─── DATA TO EXAMINE
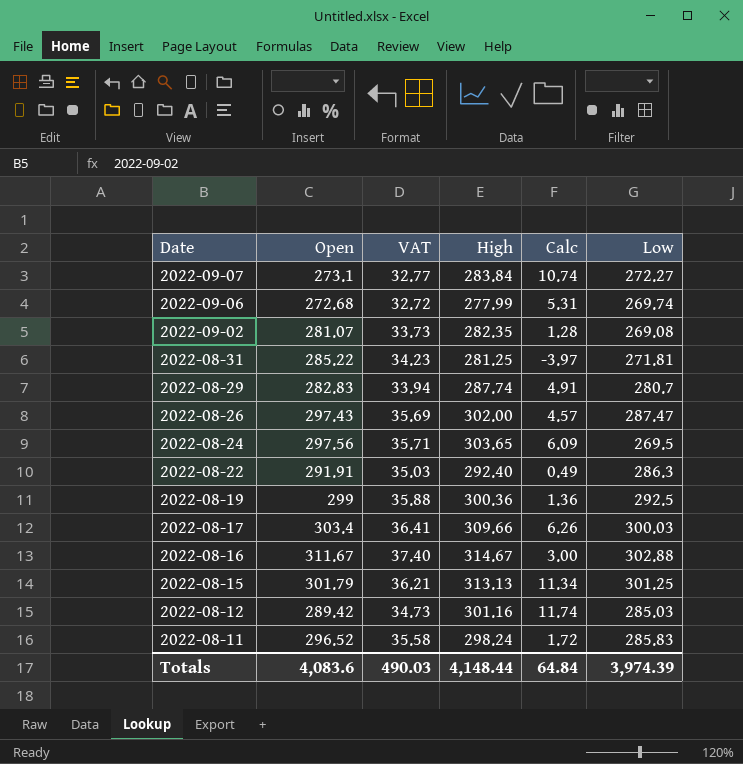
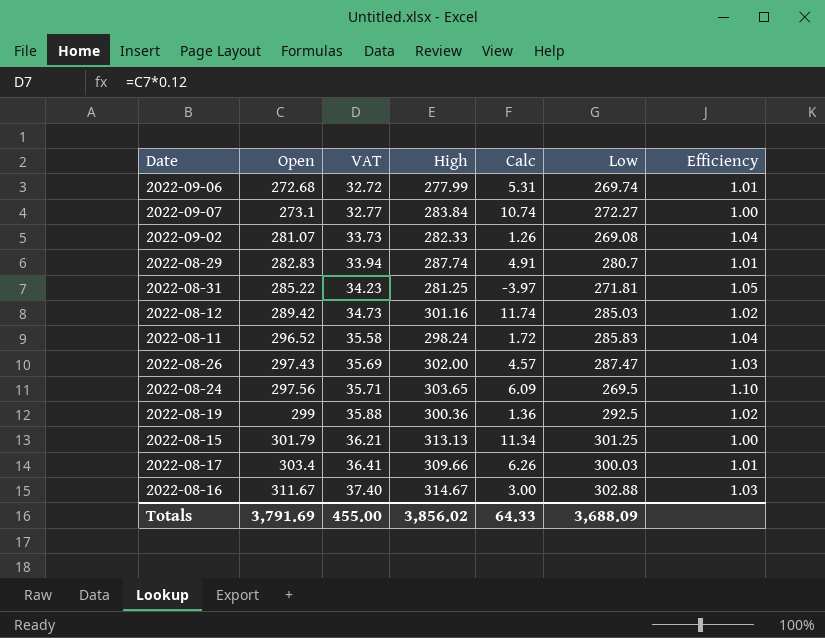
row order: Date descending -> Open ascending
column Efficiency | formula: none -> [Open] / [Low]
row 2022-08-22: 291.91 | 35.03 | 292.40 | 0.49 | 286.3 -> none
2022-09-02 | High: 282.35 -> 282.33
2022-09-02 | Calc: 1.28 -> 1.26
Totals | Open: 4,083.6 -> 3,791.69
Totals | VAT: 490.03 -> 455.00
Totals | High: 4,148.44 -> 3,856.02
Totals | Calc: 64.84 -> 64.33
Totals | Low: 3,974.39 -> 3,688.09

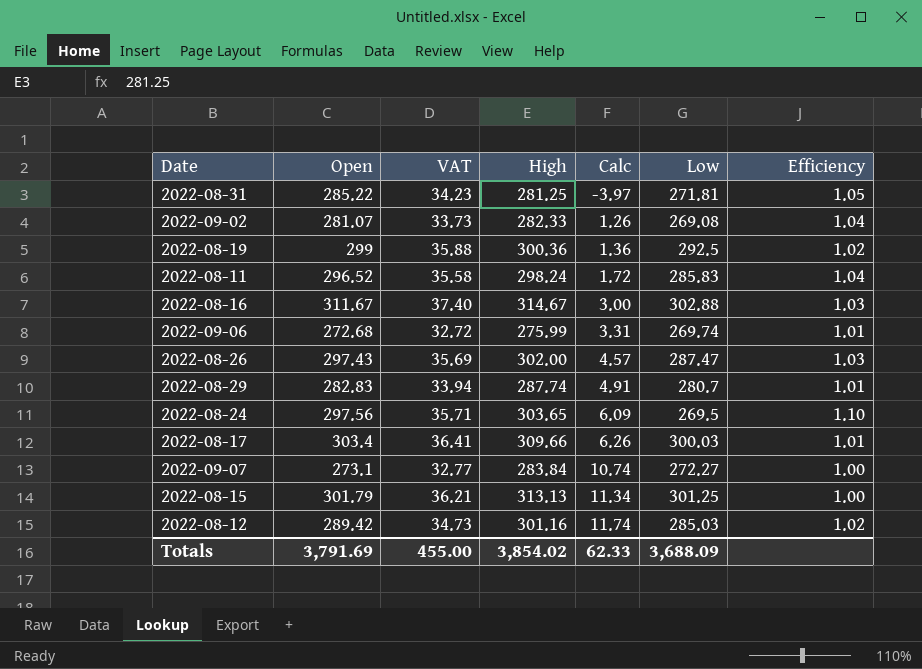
row order: Open ascending -> Calc ascending
2022-09-06 | High: 277.99 -> 275.99
2022-09-06 | Calc: 5.31 -> 3.31
Totals | High: 3,856.02 -> 3,854.02
Totals | Calc: 64.33 -> 62.33

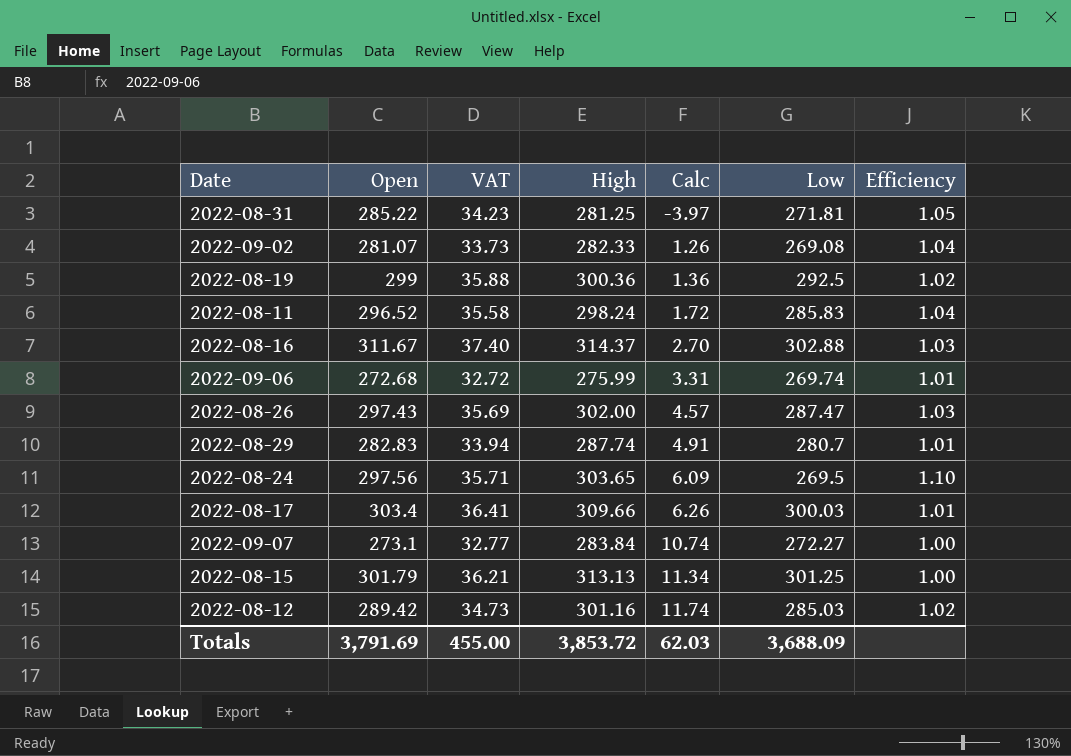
2022-08-16 | High: 314.67 -> 314.37
2022-08-16 | Calc: 3.00 -> 2.70
Totals | High: 3,854.02 -> 3,853.72
Totals | Calc: 62.33 -> 62.03

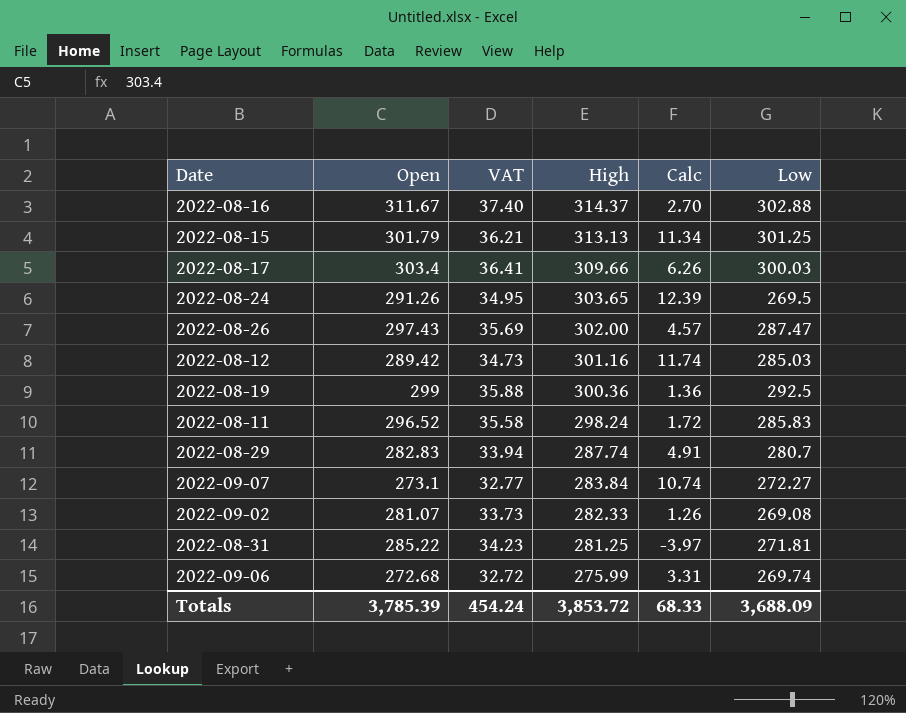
row order: Calc ascending -> High descending
column Efficiency | formula: [Open] / [Low] -> none
2022-08-24 | Open: 297.56 -> 291.26
2022-08-24 | VAT: 35.71 -> 34.95
2022-08-24 | Calc: 6.09 -> 12.39
Totals | Open: 3,791.69 -> 3,785.39
Totals | VAT: 455.00 -> 454.24
Totals | Calc: 62.03 -> 68.33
──────
• WHAT TO DO
Pictures are to be dropped; the lines from the start of the entries above through the line with "Totals | Calc: 64.33 -> 62.33" are to be given again verbatim.

• WRITTEN RESPONSE
row order: Date descending -> Open ascending
column Efficiency | formula: none -> [Open] / [Low]
row 2022-08-22: 291.91 | 35.03 | 292.40 | 0.49 | 286.3 -> none
2022-09-02 | High: 282.35 -> 282.33
2022-09-02 | Calc: 1.28 -> 1.26
Totals | Open: 4,083.6 -> 3,791.69
Totals | VAT: 490.03 -> 455.00
Totals | High: 4,148.44 -> 3,856.02
Totals | Calc: 64.84 -> 64.33
Totals | Low: 3,974.39 -> 3,688.09

row order: Open ascending -> Calc ascending
2022-09-06 | High: 277.99 -> 275.99
2022-09-06 | Calc: 5.31 -> 3.31
Totals | High: 3,856.02 -> 3,854.02
Totals | Calc: 64.33 -> 62.33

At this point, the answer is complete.